▶ To do
Look through the material below and copy exactly the lines from the line with "and present them" to the line with "belong to a deck.", those two lines included.

▶ Task inputs
[Start of section]

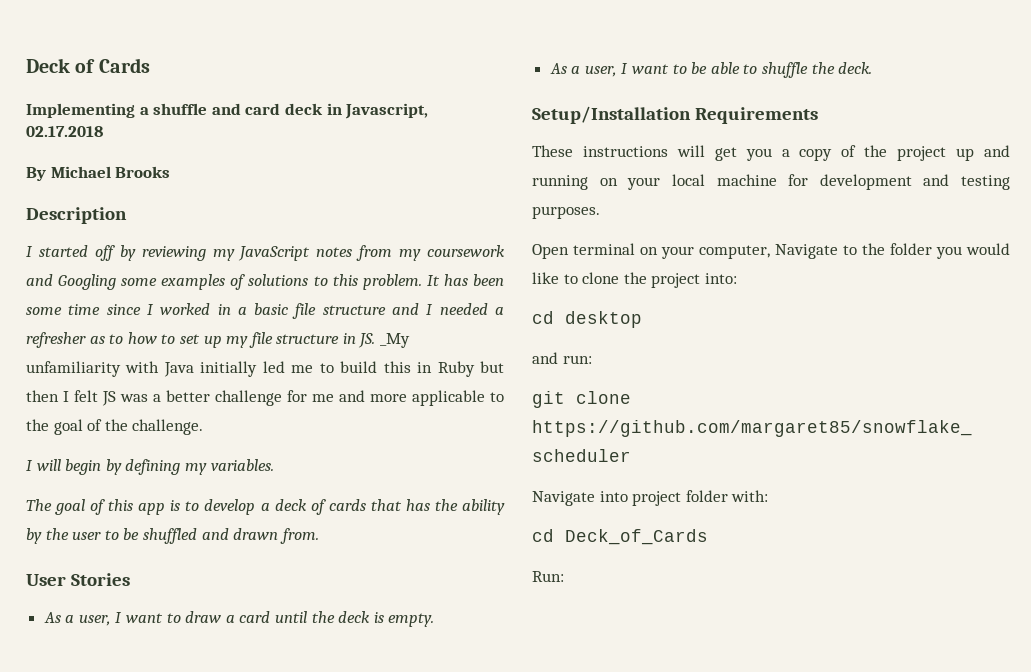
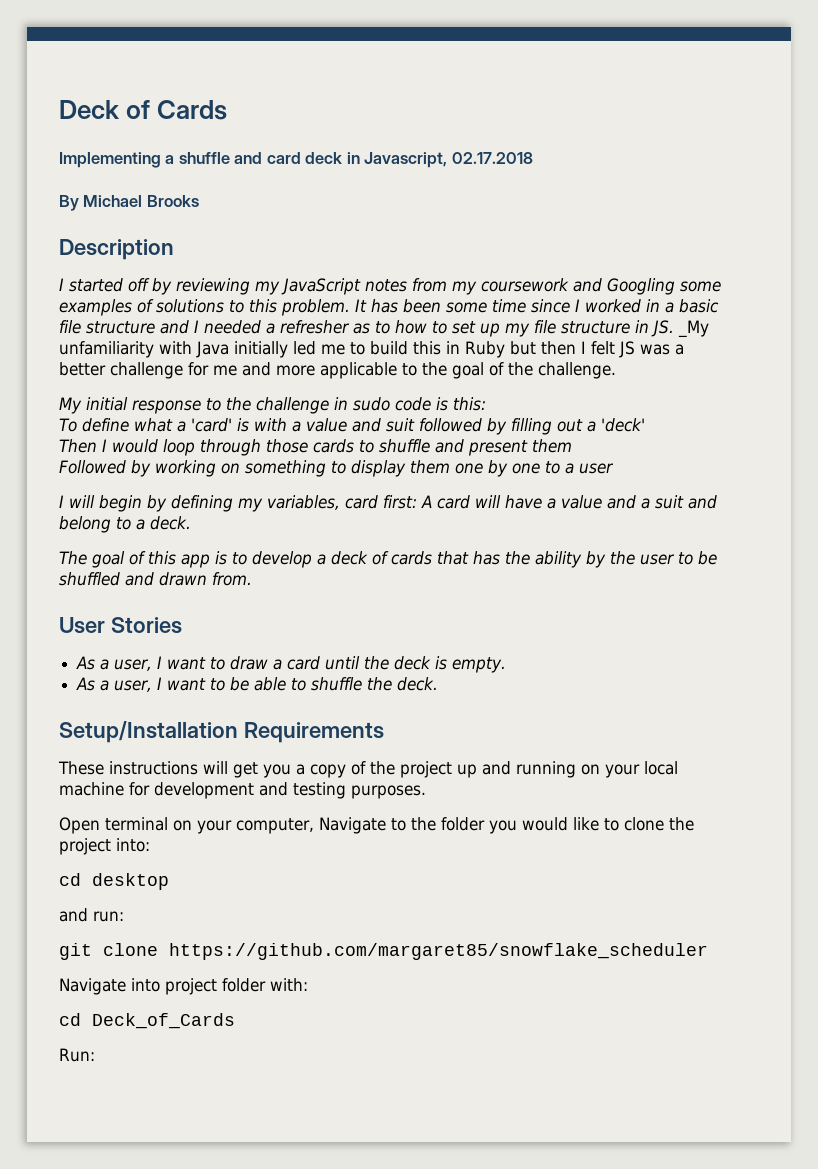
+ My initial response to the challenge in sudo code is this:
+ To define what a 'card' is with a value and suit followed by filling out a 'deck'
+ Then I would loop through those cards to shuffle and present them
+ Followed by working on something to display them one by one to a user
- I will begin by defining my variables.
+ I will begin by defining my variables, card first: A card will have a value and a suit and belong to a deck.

[End of section]
[Start of section]

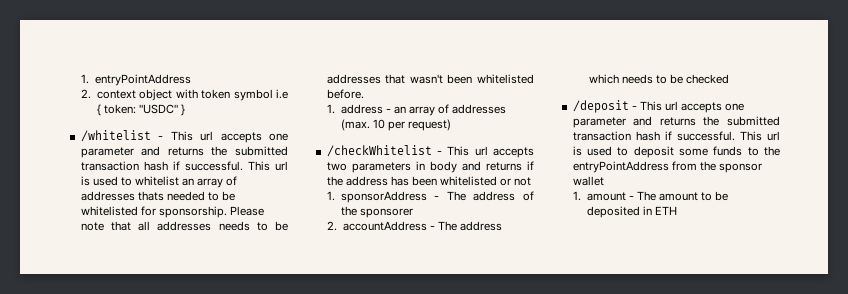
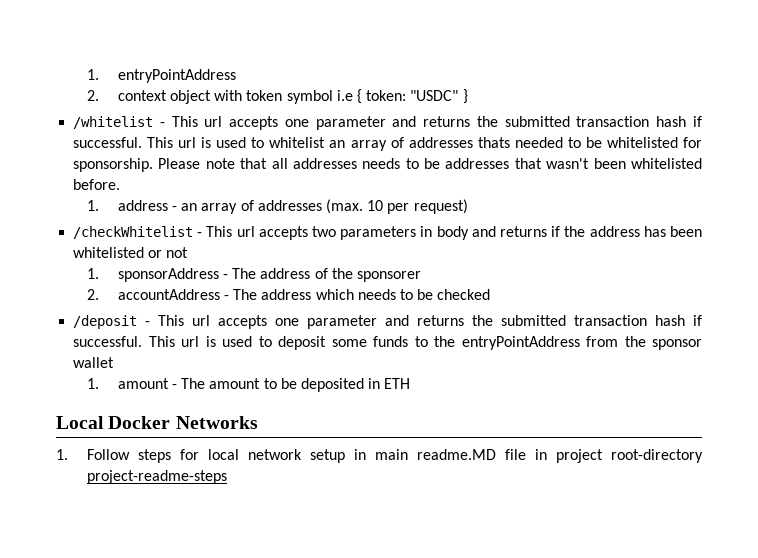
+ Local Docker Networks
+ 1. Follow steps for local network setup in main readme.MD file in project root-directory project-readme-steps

[End of section]

▶ Task answer
+ Then I would loop through those cards to shuffle and present them
+ Followed by working on something to display them one by one to a user
- I will begin by defining my variables.
+ I will begin by defining my variables, card first: A card will have a value and a suit and belong to a deck.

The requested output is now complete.